Our company is a bearing manufacturer, and I bought throw aways, knowing that I don't really need to throw those away often, if at all if maintained correctly. By that I mean grease occasionally (every few years) and a good spray with corrosion x every once in a while.
Dug
Posted: Sep 23rd, '08, 20:15
by Tony Meola
Since we ae on the subject of bearings, what about using the bearings I see that actually don't have a ball bearing in them. Its just a bronze tube that has a flange on the bottom. I see them listed as rudder bearings?
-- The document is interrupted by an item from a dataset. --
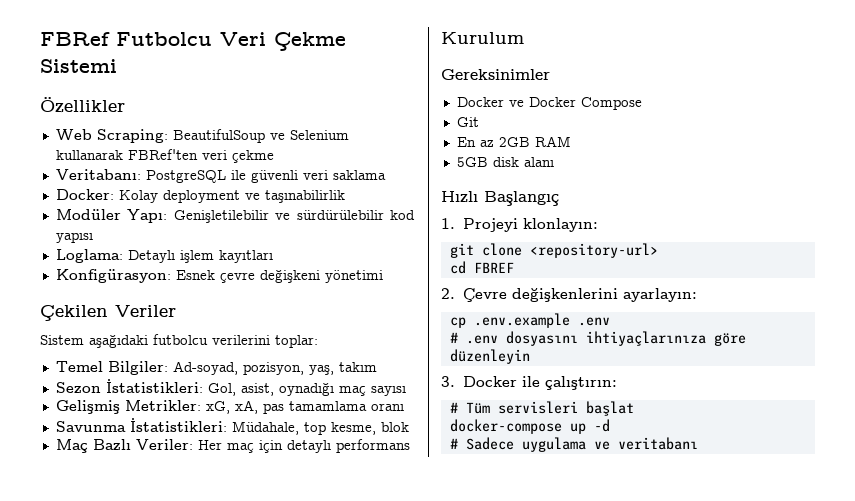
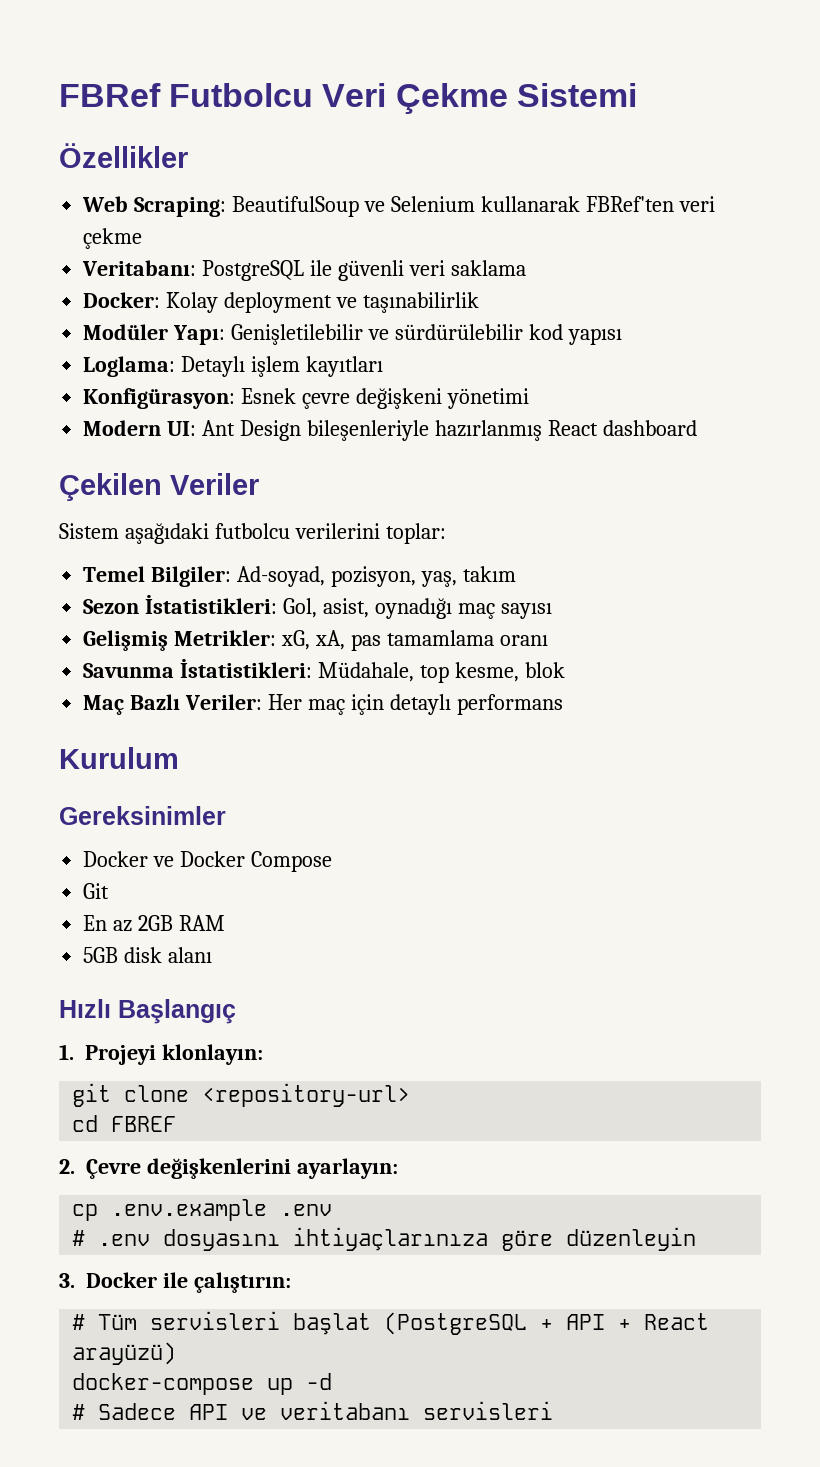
+ Modern UI: Ant Design bileşenleriyle hazırlanmış React dashboard
- # Tüm servisleri başlat
+ # Tüm servisleri başlat (PostgreSQL + API + React arayüzü)
- # Sadece uygulama ve veritabanı
+ # Sadece API ve veritabanı servisleri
Any advantages or disadvantages.?
Posted: Sep 24th, '08, 20:23
by Ric
no matter what bearing you go with the main thing to be cognizant of besides changing the bearing out is the allen wrench set screw that sits in that dimple on the shaft.,.,.,seems most manufacturers.,,.put a little screw (allen head) and when it comes time for you to remove that screw and remove the bearing, the screw is rotted seized and you cant get the allen wrench on it cause its junk.,.,.,exchange what you get and buy longer set screws .,.,actually sticking out of the bearing .,.,more to grab on .,.,if head strips out which is common after years .,then channell lock it off.,.,.annother struggle averted
Posted: Sep 25th, '08, 07:56
by scot
Good tip Ric.
Posted: Sep 25th, '08, 09:12
by jspiezio
scot wrote:Good tip Ric.
It really is. One learned the hard way, I'm sure.
Posted: Sep 25th, '08, 10:06
by In Memory Walter K
Forgive my ignorance but what is a channel lock?
Posted: Sep 25th, '08, 10:48
by dougl33
Pliers or a vice grip?
Posted: Sep 25th, '08, 11:02
by Terry Frank
brand name of the best pump plyers on the market
Posted: Sep 25th, '08, 11:16
by Dug
And most models are still made in the USA.
Speaking of that I just bought another pair of what I believe are technically called "dykes" (not to be confused with slang parlance for you know what.) or otherwise known as wire cutters made by Klein.
Nice tools.
Posted: Sep 25th, '08, 11:21
by Rawleigh
Kleins are the standard in the industry. "Dykes" = diagonal cutters.
Unfortunately Vice Grip has decided to leave the US and move offshore. I think I will buy several more pairs of the Made in USA ones and then look for another brand.
Re: Rudder Bearings
Posted: Jul 9th, '18, 14:08
by dabroand
Hello All,
I need to replace my rudder bearings on a B31 - does anyone have a part number from grainger or usa bearings and belts for these bearings??